* **Required work**:
Copy exactly the lines of the data below, beginning with the line with "text: forfait ->" and ending with the line with "left: 384px ->". Pictures are to be omitted.

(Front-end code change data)
# # #

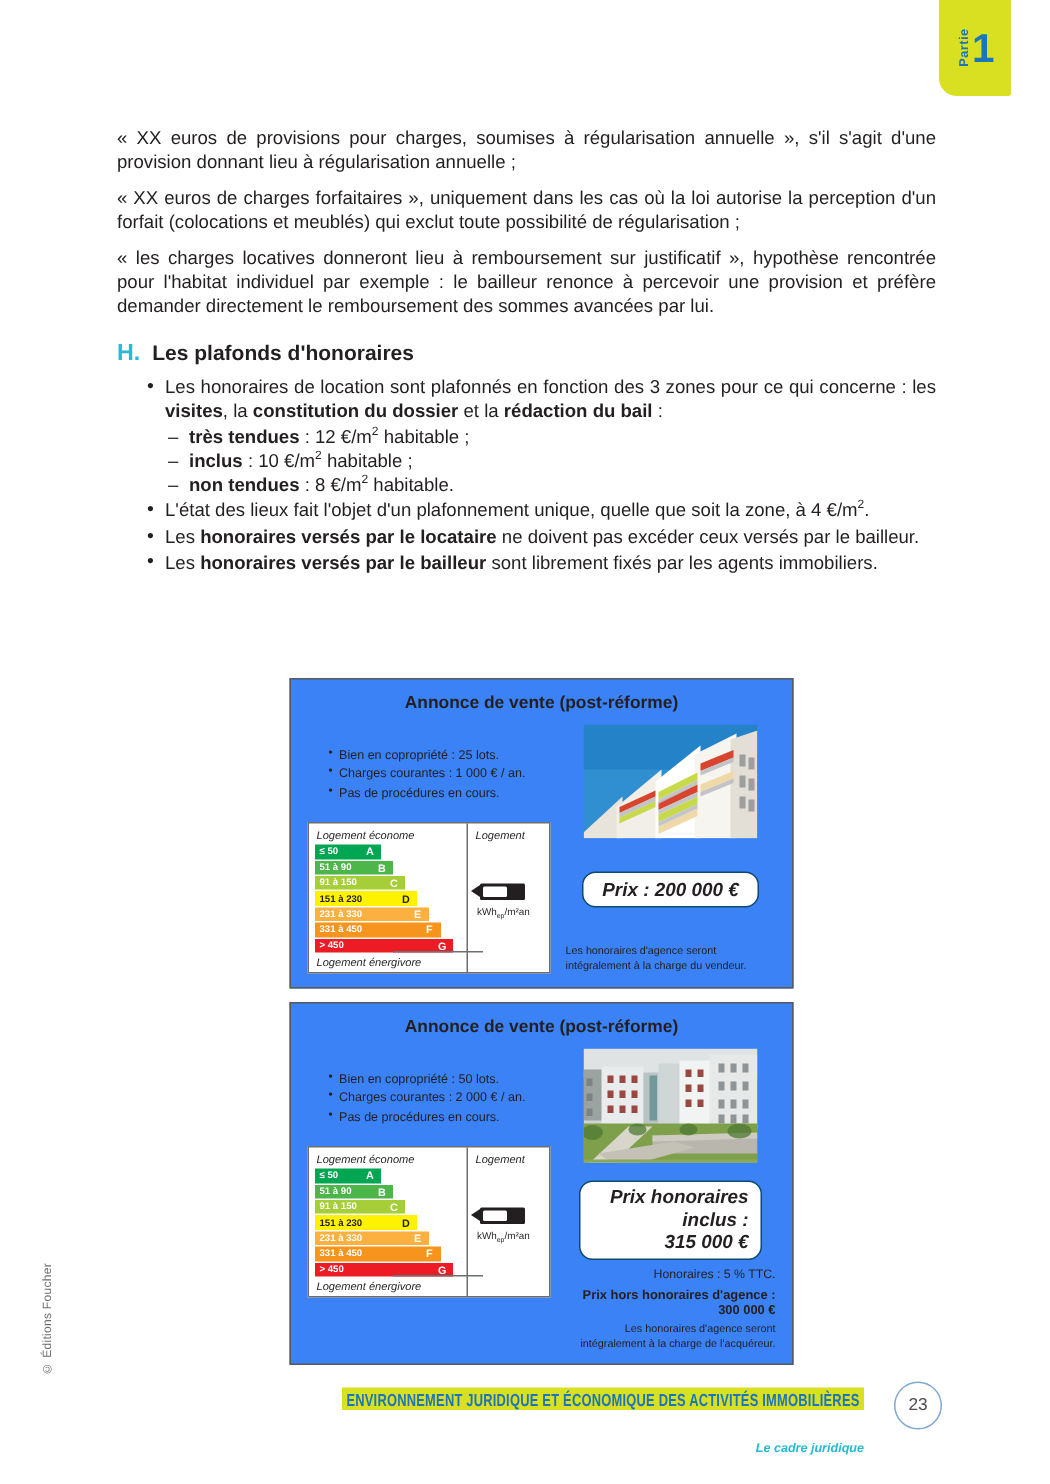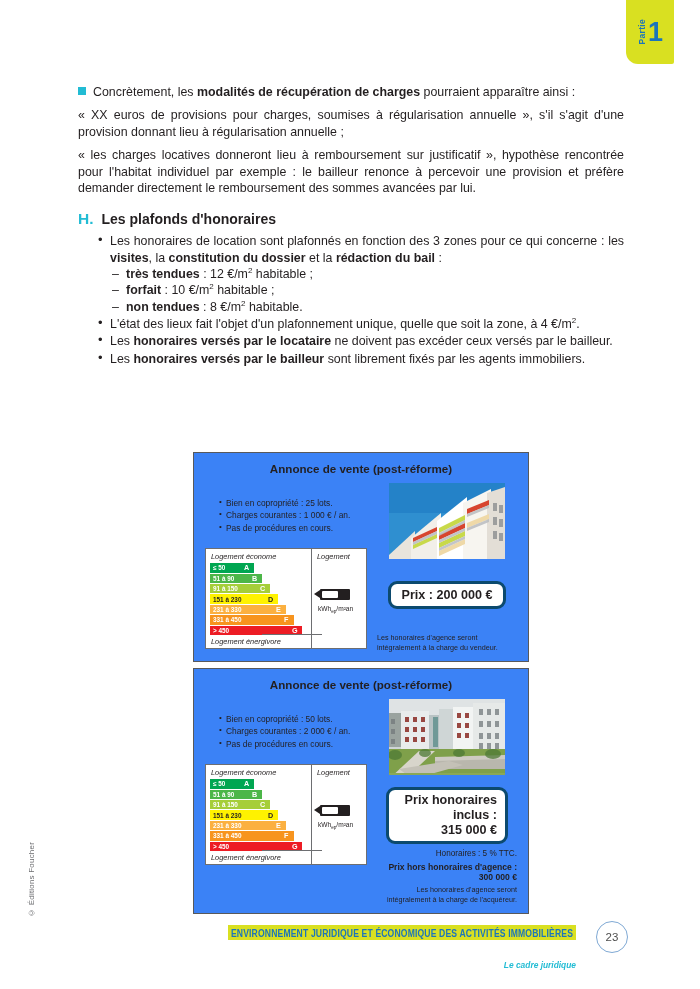"Concrètement, les modalités de" p.para { html: <p> <span></span><span>Concrètement, les </span><b>modalités de récupération de charges</b><span> pourraient apparaître ainsi :</span> </p> -> none }
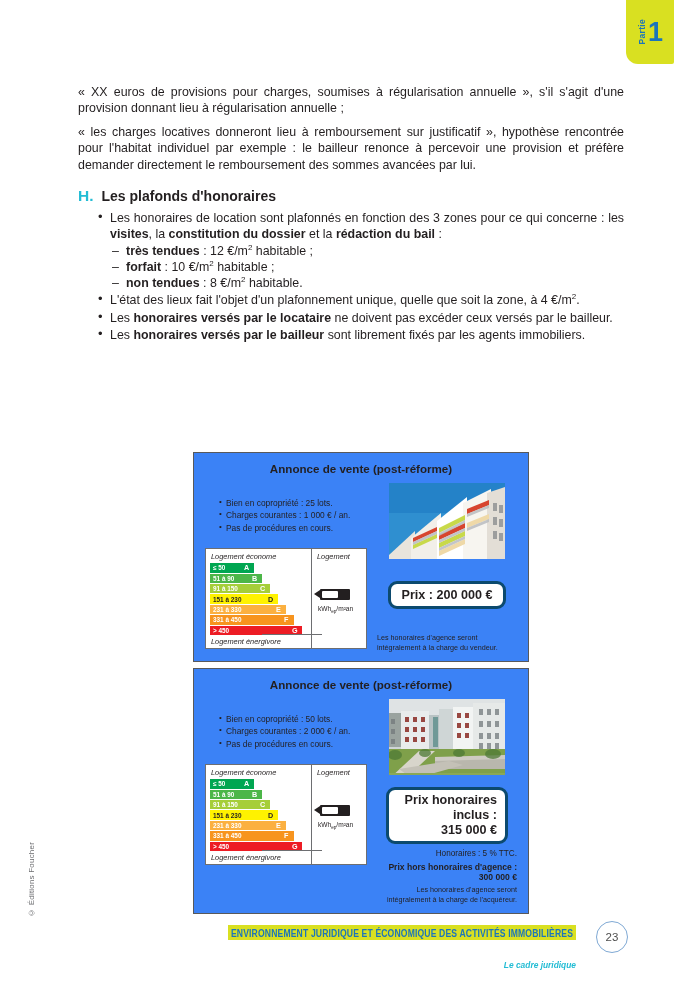"« XX euros de charges" p.para { html: none -> <p>« XX euros de charges forfaitaires », uniquement dans les cas où la loi autorise la perception d'un forfait (colocations et meublés) qui exclut toute possibilité de régularisation ;</p> }
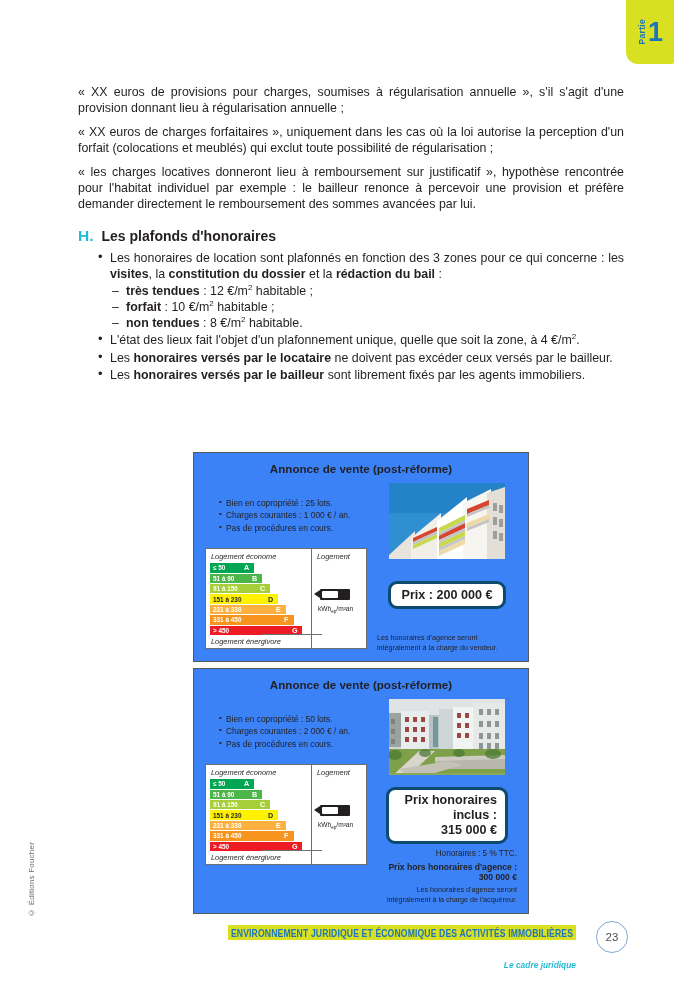"forfait" b { text: forfait -> inclus }
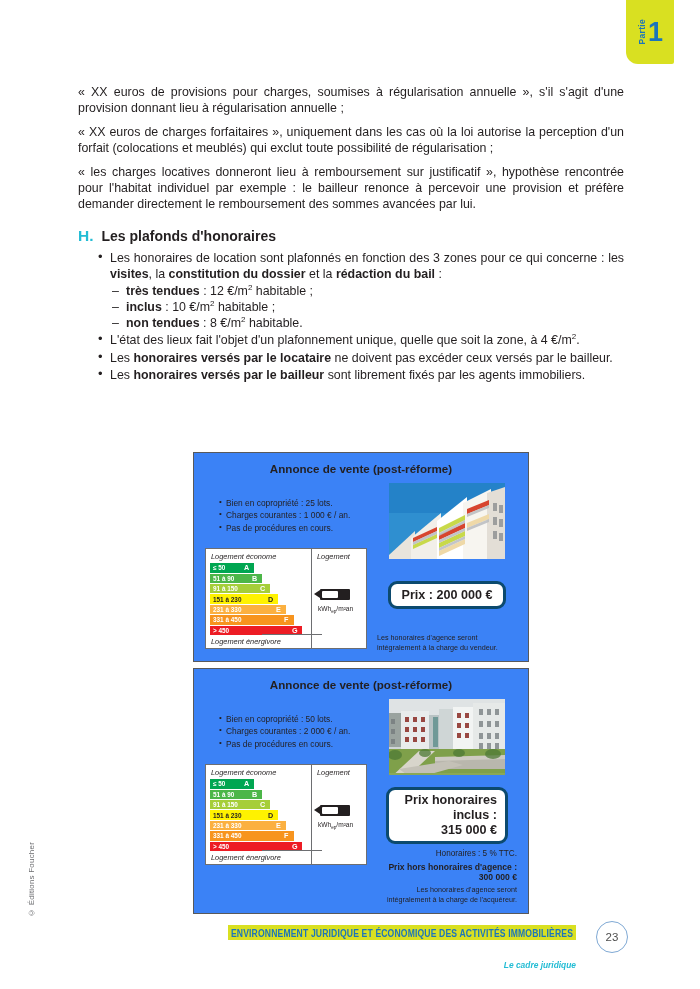"Prix : 200 000 €" .price-pill { border: 3px solid #0c4a6e -> 1px solid #0c4a6e; font-style: none -> italic }
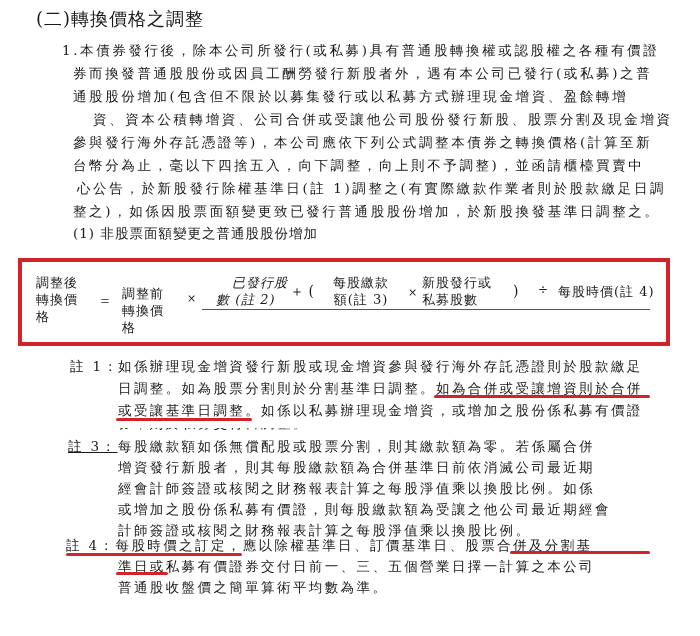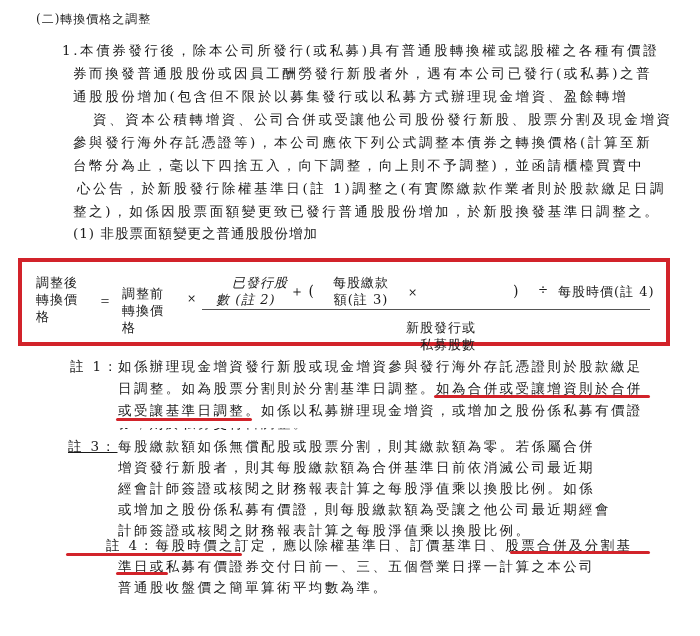"(二)轉換價格之調整" .section-title { font-size: 12px -> 18px }
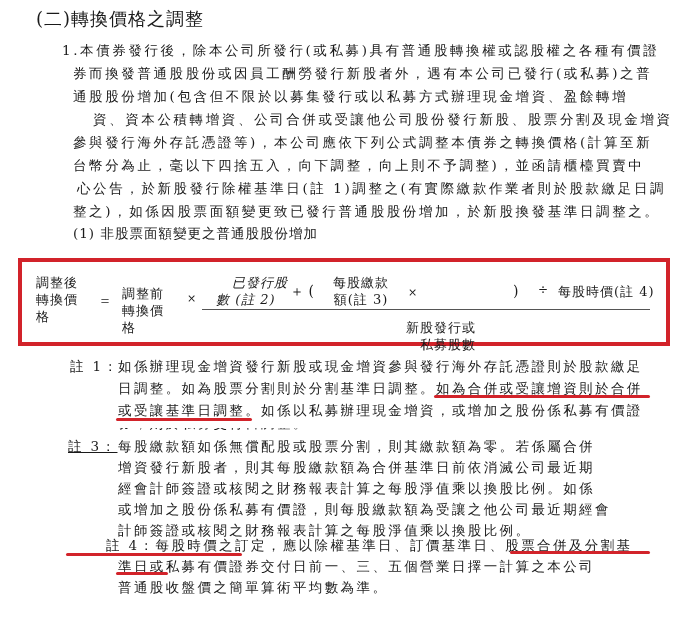"新股發行或" div.fcell { left: 384px -> 400px; margin-top: 45px -> none; text-align: right -> left }
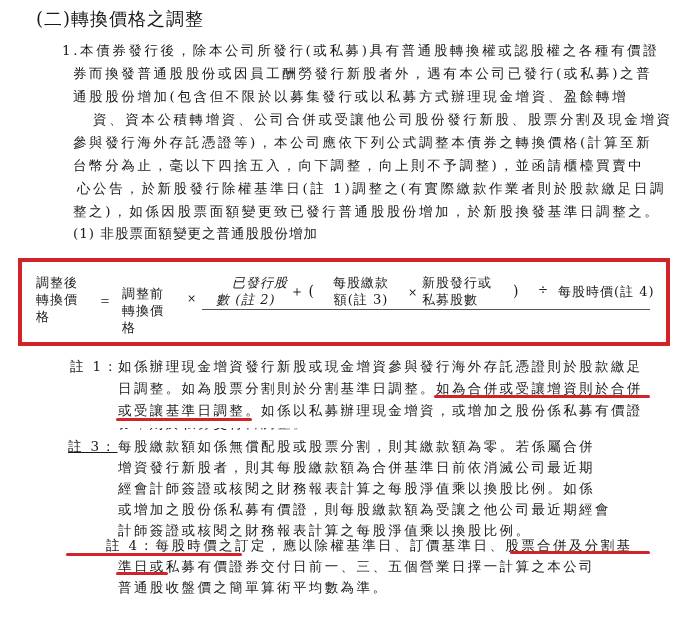"註 4：每股時價之訂定，應以除權基準日、訂價基準日、股票合併及分割基" div.line { margin-left: 40px -> none }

# # #

* **Output for this task**:
"forfait" b { text: forfait -> inclus }
"Prix : 200 000 €" .price-pill { border: 3px solid #0c4a6e -> 1px solid #0c4a6e; font-style: none -> italic }
"(二)轉換價格之調整" .section-title { font-size: 12px -> 18px }
"新股發行或" div.fcell { left: 384px -> 400px; margin-top: 45px -> none; text-align: right -> left }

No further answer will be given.